Repeated cycles with dP issues should not be allowed to continue. There are good, proven solutions to use if feedstock management and grading improvements are not sufficient to resolve the issue.

 

DENNIS HAYES (Nalco Champion)

Depending on the type of foulant that is causing the pressure drop, a selection of antioxidant or dispersant or combination may reduce the quantity of material that is promoting the pressure drop increase. If oxygen from tankage is promoting reactions that increase the quantity of the foulant material, then we recommend an evaluation of how feedstock storage tankage is sealed or how blanketing with an inert gas has been utilized to minimize pressure drop build over time.

 

RON PARISE (Nalco Champion)

Fouling in a hydrotreater reactor bed is typically in the top section of the bed, the result of inorganic buildup (FeS) or organic deposition (polymers). Depending on the type of foulant present, there are several approaches that can be applied. There are treatment chemistries available that can agglomerate FeS molecules present in the reactor bed into larger molecules. This process permits flow to be restored to the reactor bed, relieving the delta pressure. There are also dispersants available that can disperse scatter the polymers that may be present to relieve the pressure drop in the bed.
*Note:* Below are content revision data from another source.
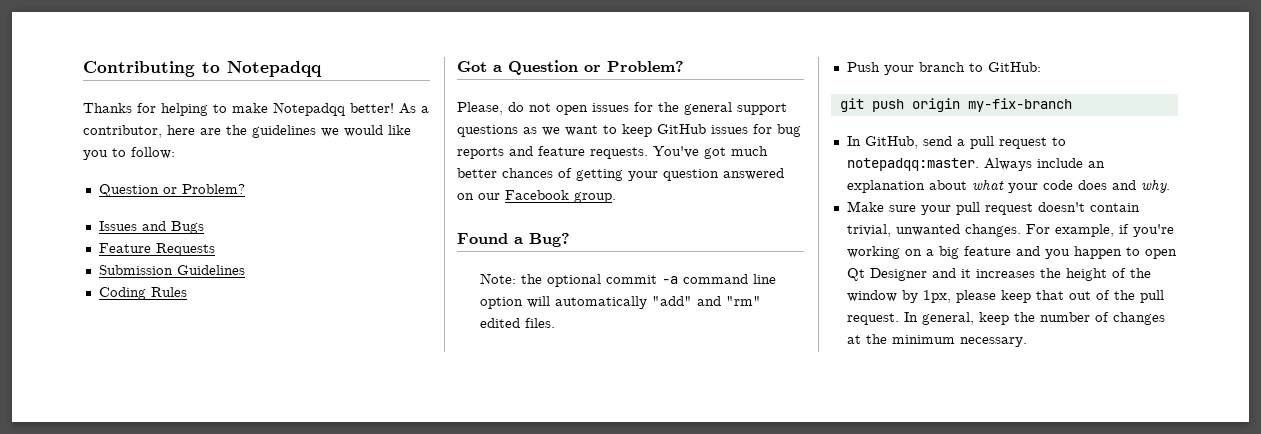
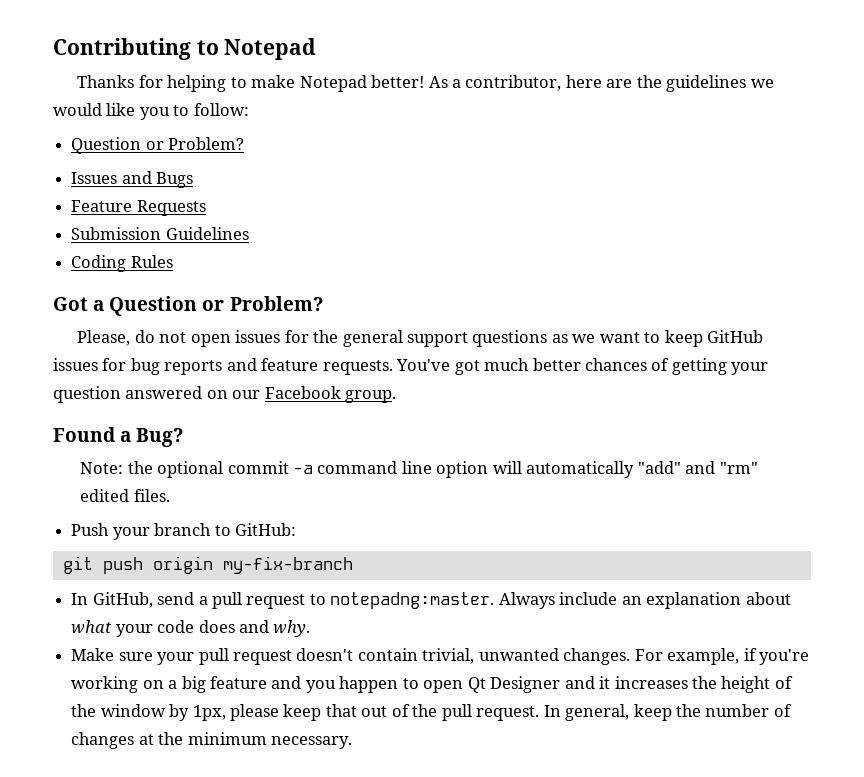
- Contributing to Notepadqq
+ Contributing to Notepad
- Thanks for helping to make Notepadqq better!
+ Thanks for helping to make Notepad better!
- In GitHub, send a pull request to notepadqq:master.
+ In GitHub, send a pull request to notepadng:master.

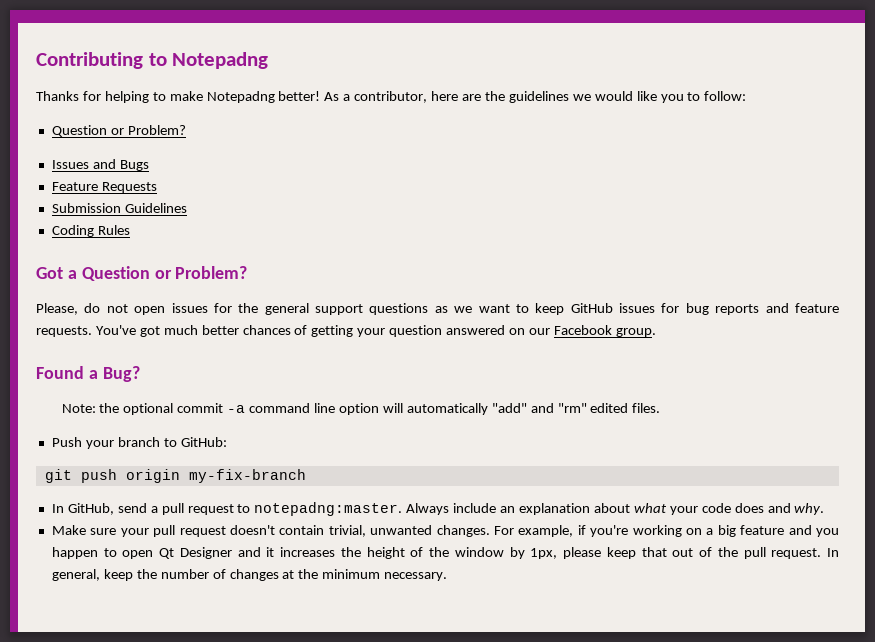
- Contributing to Notepad
+ Contributing to Notepadng
- Thanks for helping to make Notepad better!
+ Thanks for helping to make Notepadng better!

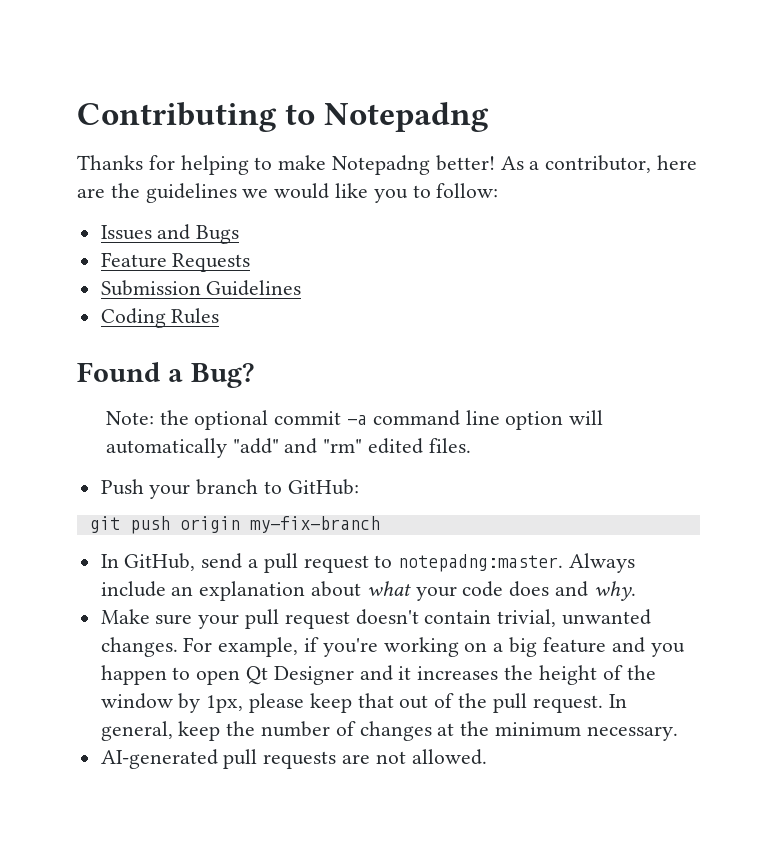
  As a contributor, here are the guidelines we would like you to follow:
- Question or Problem?
- Got a Question or Problem?
- Please, do not open issues for the general support questions as we want to keep GitHub issues for bug reports and feature requests. You've got much better chances of getting your question answered on our Facebook group.
+ AI-generated pull requests are not allowed.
It should be noted that these are not permanent solutions; but rather, they provide temporary relief that can permit continued operation until such time as the refiner can schedule an outage to either skim the reactor bed, replace the catalyst, or implement alternative mechanical solutions.

 

GOPI SIVASUBRAMANIAN (Arivegry LLC)

A pressure survey could indicate other areas of pressure drop in the HP (horsepower) loop. Disproportionate pressure drops in certain components, due to hydraulic limitations or fouling, could be easily identified. However, if it is just the reactor(s) that are of concern, if catalyst loading and feed impurities/filtration issues are accounted for, a CFD study could identify if any internal is contributing disproportionately to pressure drop.

 

RALPH WAGNER (Dorf Ketal Chemicals LLC)

Increased hydrotreater pressure drop can significantly reduce refinery production. Fouling is a common cause of increased pressure drop, and one needs to understand the precursor of the fouling. Eliminating or minimizing fouling may increase the run-length by several weeks or months.

Iron sulfide is a common inorganic precursor which may originate in the crude as salt or organic form. FeS may also originate as a product of corrosion. It deposits on the catalyst’s surface and causes increased pressure drop. A FeS dispersant or anti-agglomerate can provide temporary relief by reducing deposits on the catalyst’s surface. A more permanent solution is to more effectively control corrosion if it is the source of FeS. If the crude is the primary source of FeS, then the options are to change crude or increase desalter performance. Dorf Ketal’s reactive adjunct desalter chemistry can be added to the emulsion breaker to increase desalting efficiency and remove metals such as iron.

Fouling and/or catalyst impairment in gas oil/residual hydrotreaters is a recent development and has been attributed to high calcium and phosphorus content. Calcium coming from opportunity crudes can be removed in desalting by using calcium removal aid such as Dorf Ketal’s reactive adjunction desalting chemistry or proprietary organic acid. If phosphorous fouling is occurring and the refinery is processing high TAN crude, the use of conventional phosphorus-based corrosion inhibitors can contribute significant quantities of unreacted phosphorus to the hydrotreater. High phosphorous loading can be avoided by using low phosphorus TANSCIENT™ high temperature corrosion inhibitor.

Polymer formation and coking on catalyst is very common during cracked feedstock processing. Mitigations include reducing hydrogen gas flowrates, reducing unit operating pressure, and performing hot hydrogen stripping, which has operational risk. Chemical treatments include use of antioxidant or dispersant antifoulant. Dorf Ketal offers these types of treatments.